Dataset content:
*** Block opens ***
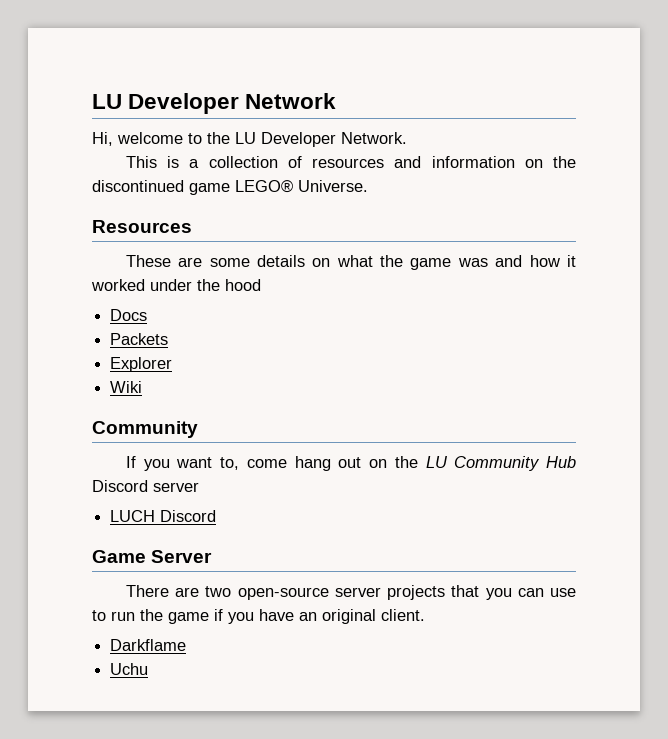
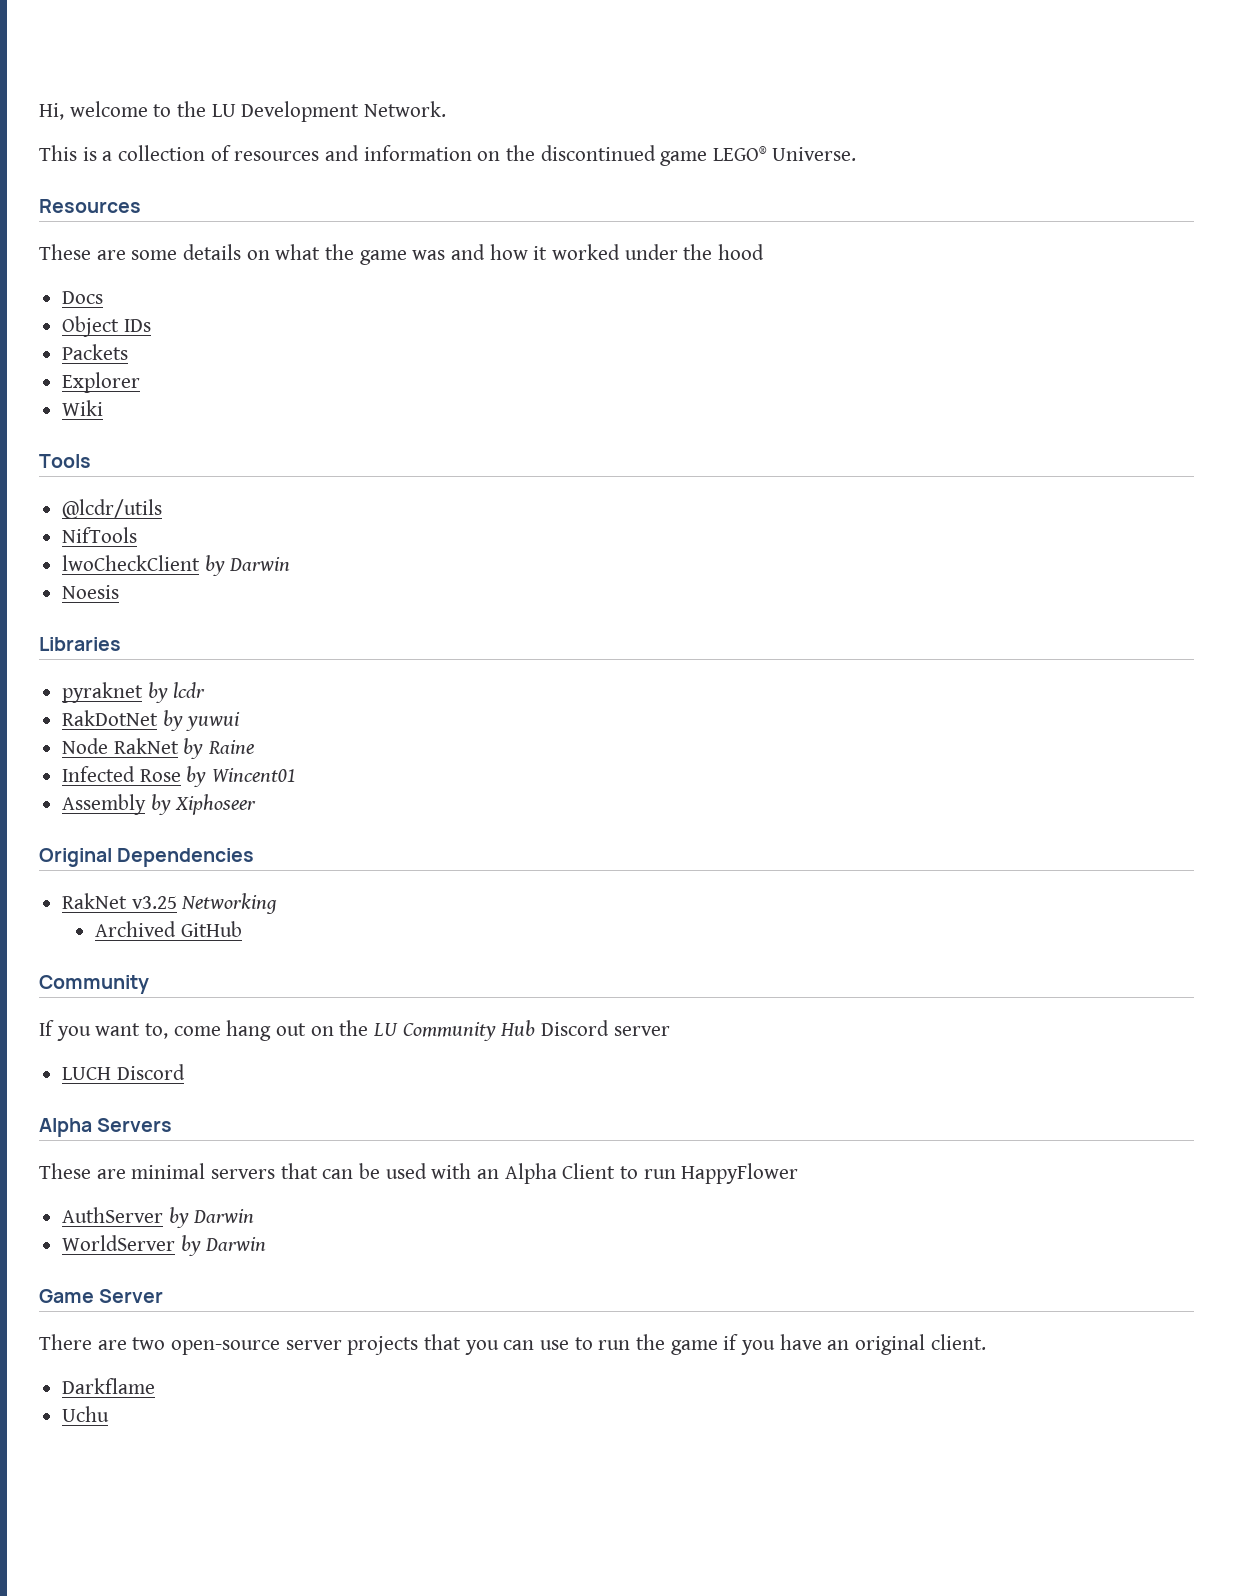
[92,93,337,114] LU Developer Network // -> (39, 111) none
[261,132,336,147] Developer -> [241,101,360,122] Development
(148, 315) none -> [62,316,151,337] // Object IDs
(143, 387) none -> [39,454,91,468] [62,499,163,519] [62,527,138,543] [62,555,291,576] [62,585,120,599] [39,637,121,651] [62,682,206,703] [62,710,241,731] [62,738,255,759] [62,766,297,787] [62,794,257,815] [39,848,255,867] [62,893,278,914] [95,921,243,937] // Tools // @lcdr/utils // NifTools // lwoCheckClient by Darwin // Noesis // Libraries // pyraknet by lcdr // RakDotNet by yuwui // Node RakNet by Raine // Infected Rose by Wincent01 // Assembly by Xiphoseer // Original Dependencies // RakNet v3.25 Networking // Archived GitHub
(217, 516) none -> [39,1118,173,1137] [39,1163,799,1184] [62,1207,255,1228] [62,1235,267,1256] // Alpha Servers // These are minimal servers that can be used with an Alpha Client to run HappyFlower // AuthServer by Darwin // WorldServer by Darwin

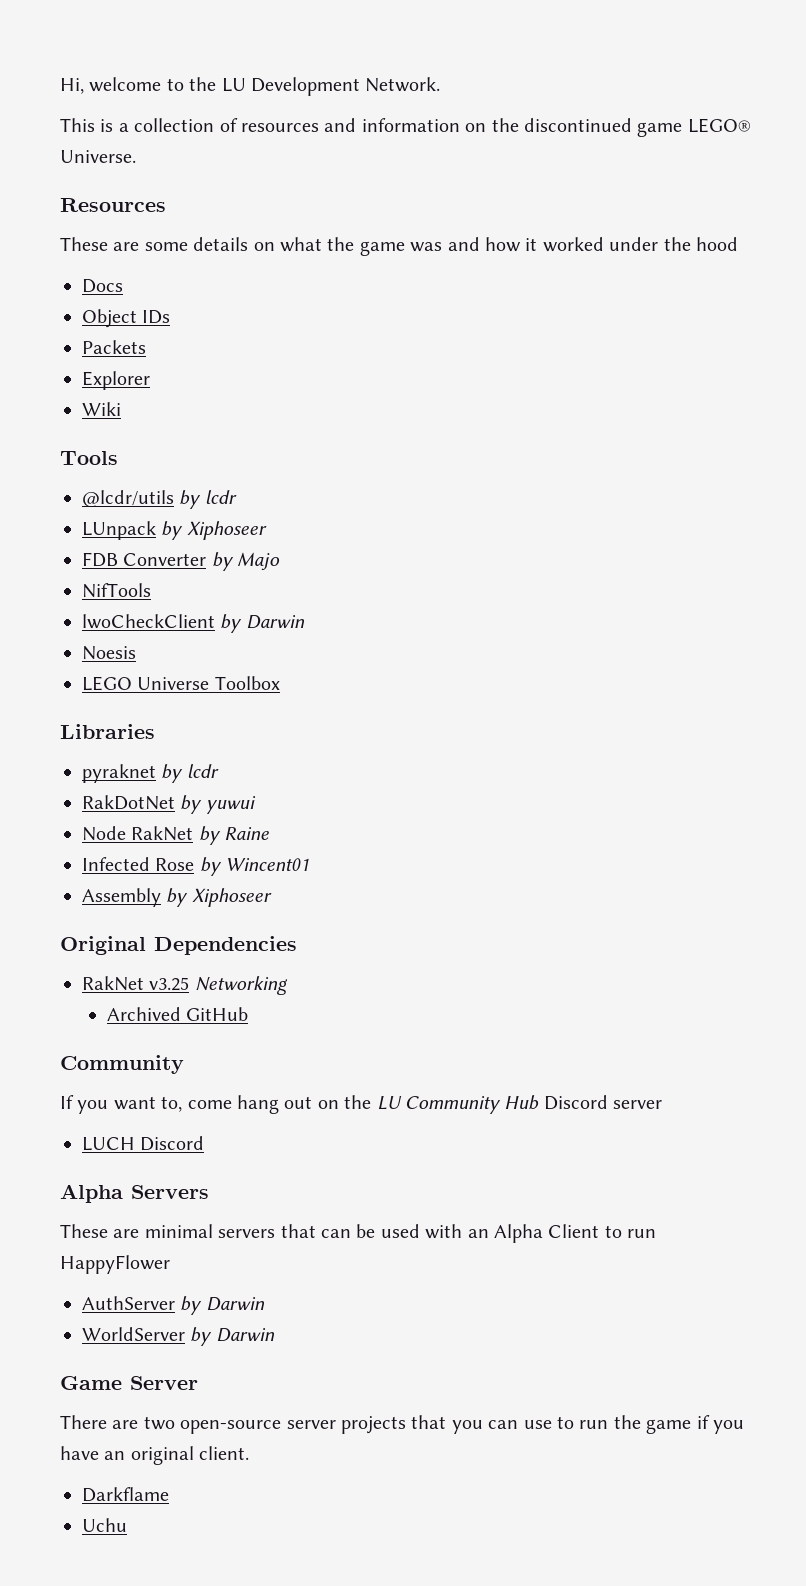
(163, 509) none -> [179,490,237,509] [82,521,267,540] [82,552,281,571] by lcdr // LUnpack by Xiphoseer // FDB Converter by Majo
(120, 592) none -> [82,676,280,691] // LEGO Universe Toolbox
*** Block closes ***
Problem statement: Word for word, restate the material above; do not carry over the pictures.

Answer box:
[92,93,337,114] LU Developer Network // -> (39, 111) none
[261,132,336,147] Developer -> [241,101,360,122] Development
(148, 315) none -> [62,316,151,337] // Object IDs
(143, 387) none -> [39,454,91,468] [62,499,163,519] [62,527,138,543] [62,555,291,576] [62,585,120,599] [39,637,121,651] [62,682,206,703] [62,710,241,731] [62,738,255,759] [62,766,297,787] [62,794,257,815] [39,848,255,867] [62,893,278,914] [95,921,243,937] // Tools // @lcdr/utils // NifTools // lwoCheckClient by Darwin // Noesis // Libraries // pyraknet by lcdr // RakDotNet by yuwui // Node RakNet by Raine // Infected Rose by Wincent01 // Assembly by Xiphoseer // Original Dependencies // RakNet v3.25 Networking // Archived GitHub
(217, 516) none -> [39,1118,173,1137] [39,1163,799,1184] [62,1207,255,1228] [62,1235,267,1256] // Alpha Servers // These are minimal servers that can be used with an Alpha Client to run HappyFlower // AuthServer by Darwin // WorldServer by Darwin

(163, 509) none -> [179,490,237,509] [82,521,267,540] [82,552,281,571] by lcdr // LUnpack by Xiphoseer // FDB Converter by Majo
(120, 592) none -> [82,676,280,691] // LEGO Universe Toolbox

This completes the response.